Celle-ci a été publiée dans l’édition de mars 2019 du journal Animal Behavior.

Des girafes d’Afrique de l’Ouest (G. c. peralta), une espèce en danger, au Niger. L’étude a également mis en lumière les différences en matière de précipitations, qui expliquent pourquoi la taille du domaine vital des girafes varie autant sur l’ensemble du continent africain. Image de John C. Cannon/Mongabay.

Le facteur décisif s’est révélé être la densité de la population humaine, et pas simplement la présence d’êtres humains dans une zone. Les chercheurs n’ont pas décelé de corrélation entre la taille du domaine vital des herbivores au long cou et la présence de bomas maasaï. Ces agglomérations, souvent temporaires, abritent une population plus faible que les villes, et seraient donc mieux tolérées par les girafes, expliquent les auteurs. Il se peut également que les troupeaux de bétail des Maasaï ne les empêchent pas de trouver de la nourriture.

L’équipe de chercheurs a également étudié la taille des domaines vitaux de huit populations de girafes en Afrique pour observer l’effet des précipitations moyennes. Les niveaux de précipitations seuls étaient responsables de près des trois quarts de la différence de taille entre les domaines vitaux de ces huit groupes. Derek Lee estime que ce résultat n’a « rien de surprenant ».

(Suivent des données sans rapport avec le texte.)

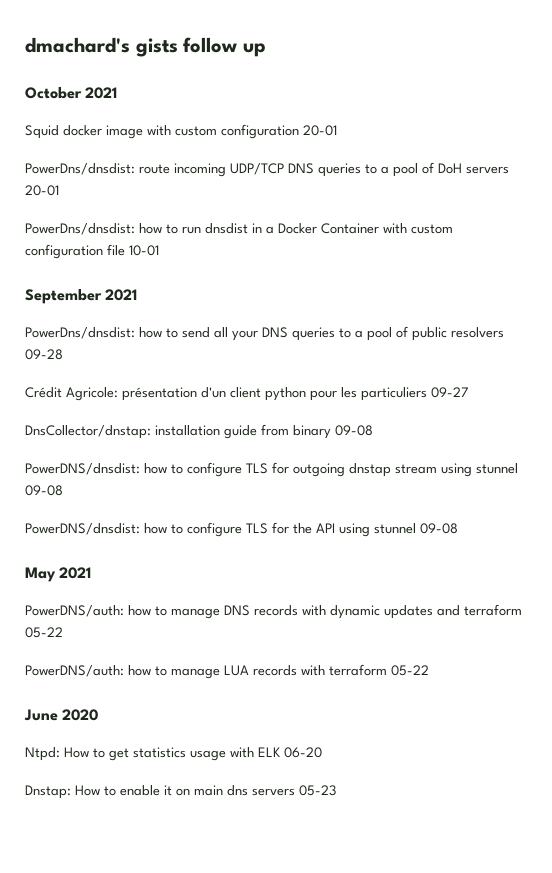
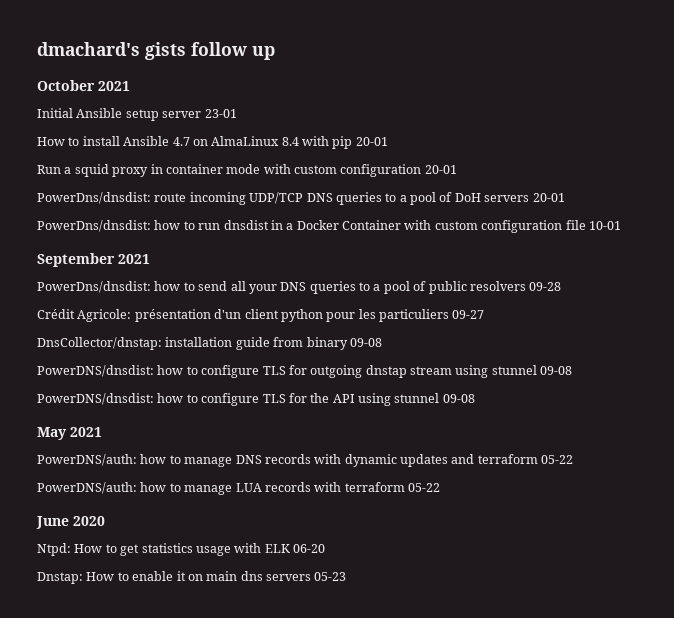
- Squid docker image with custom configuration 20-01
+ Initial Ansible setup server 23-01
+ How to install Ansible 4.7 on AlmaLinux 8.4 with pip 20-01
+ Run a squid proxy in container mode with custom configuration 20-01

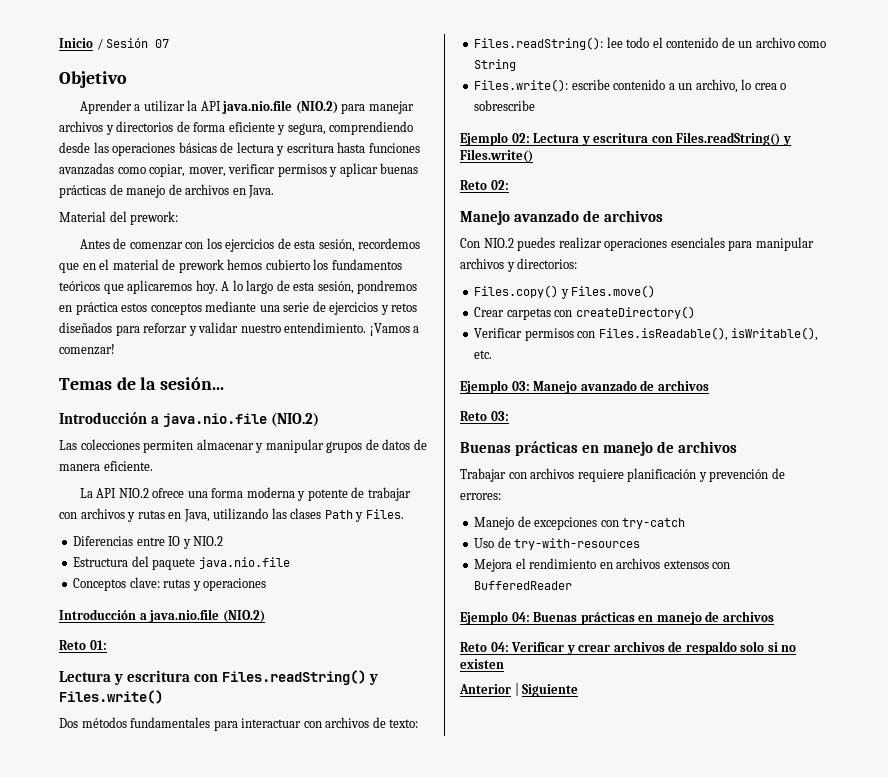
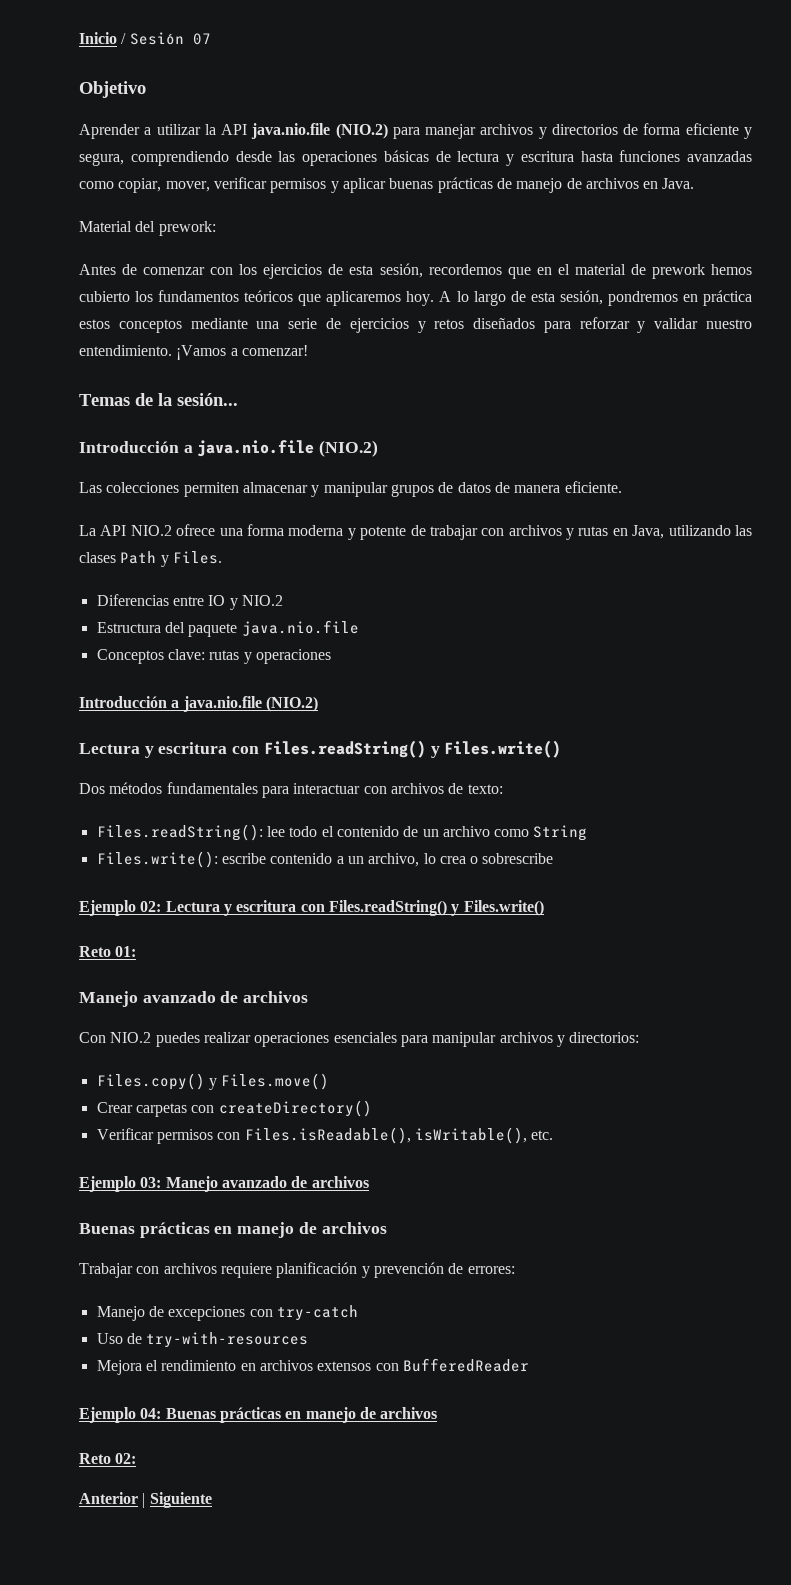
- Reto 01:
- Reto 02:
+ Reto 01:
- Reto 03:
- Reto 04: Verificar y crear archivos de respaldo solo si no existen
+ Reto 02:

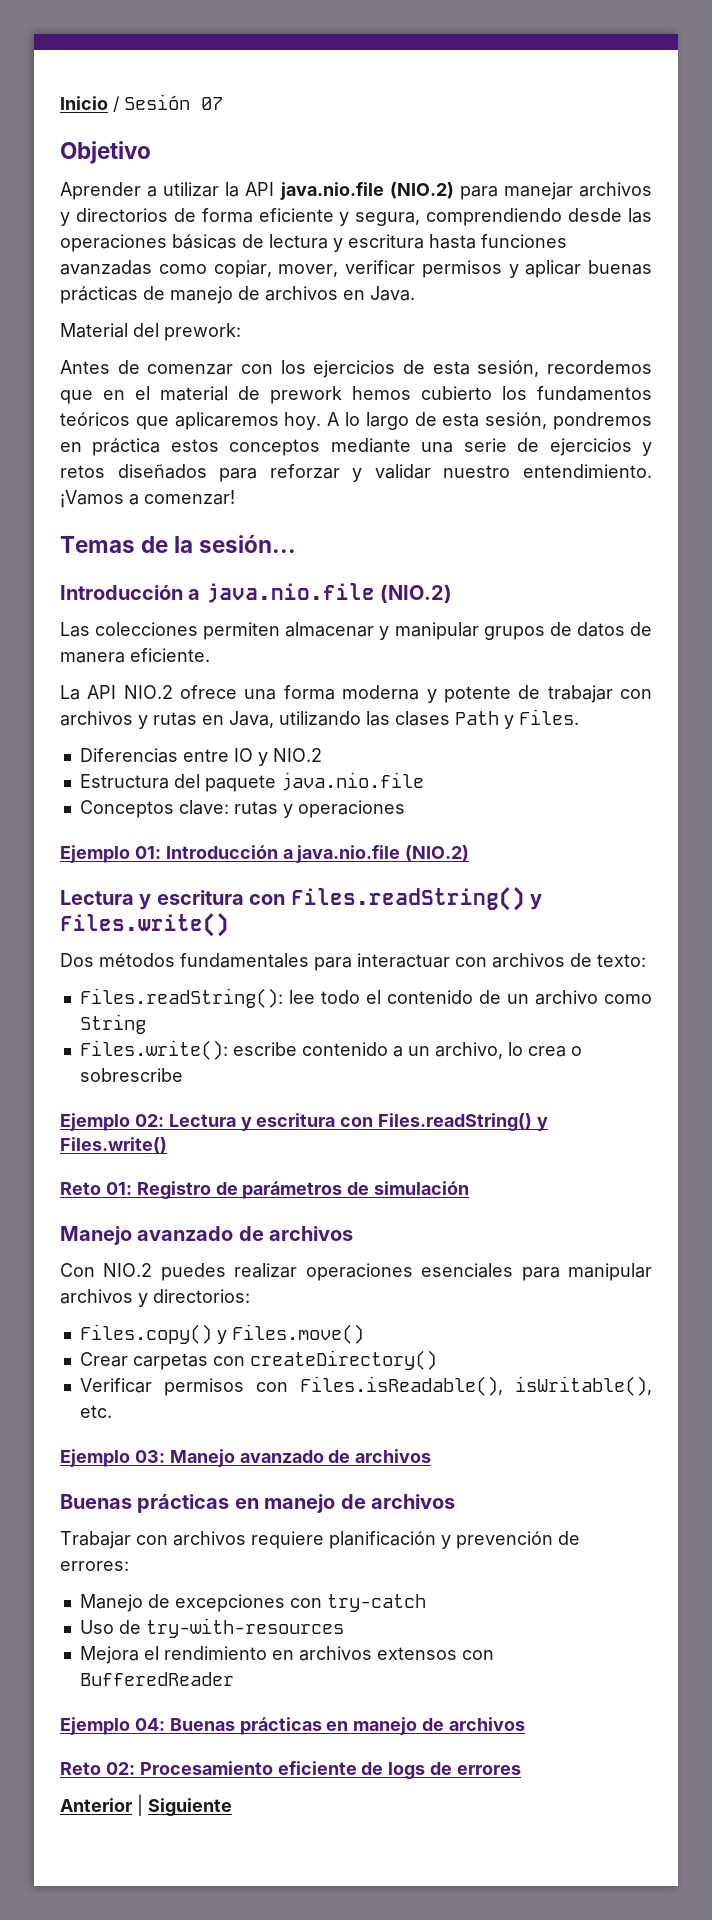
  Conceptos clave: rutas y operaciones
- Introducción a java.nio.file (NIO.2)
+ Ejemplo 01: Introducción a java.nio.file (NIO.2)
- Reto 01:
+ Reto 01: Registro de parámetros de simulación
- Reto 02:
+ Reto 02: Procesamiento eficiente de logs de errores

« Une meilleure disponibilité des ressources vitales comme l’eau et la nourriture favorise les domaines vitaux de plus petite taille », précise-t-il.

Une girafe Masaï du parc national du Tarangire. Image de John C. Cannon/Mongabay.

Les auteurs soutiennent qu’il est crucial de mieux comprendre de combien d’espace les girafes ont besoin, d’autant plus que leur nombre est tombé en dessous de 100 000 au cours des dernières années à cause de la chasse, des affrontements humains et de la perte de leur habitat.

« Les girafes sont une espèce vulnérable après un déclin de 40 % de la population au cours des trois dernières décennies », déplore Mara Knüsel. « En identifiant les facteurs qui influent sur l’utilisation de l’espace, les défenseurs de la faune sont à même de prendre de meilleures décisions pour les espèces en danger comme les girafes. »

Image d’en-tête d’une girafe Masaï du parc national du Tarangire en Tanzanie, de John C. Cannon/Mongabay.  

Citations

Knüsel, M. A., Lee, D. E., König, B., & Bond, M. L. (2019). Correlates of home range sizes of giraffes, Giraffa camelopardalis. Animal Behaviour, 149, 143-151. doi: 10.1016/j.anbehav.2019.01.017

Muller, Z., Bercovitch, F., Brand, R., Brown, D., Brown, M., Bolger, D., Carter, K., … & Wube, T. 2018. Giraffa camelopardalis (amended version of 2016 assessment). The IUCN Red List of Threatened Species 2018: e.T9194A136266699. doi: 10.2305/IUCN.UK.2016-3.RLTS.T9194A136266699.en. Téléchargé le 6 mars 2019.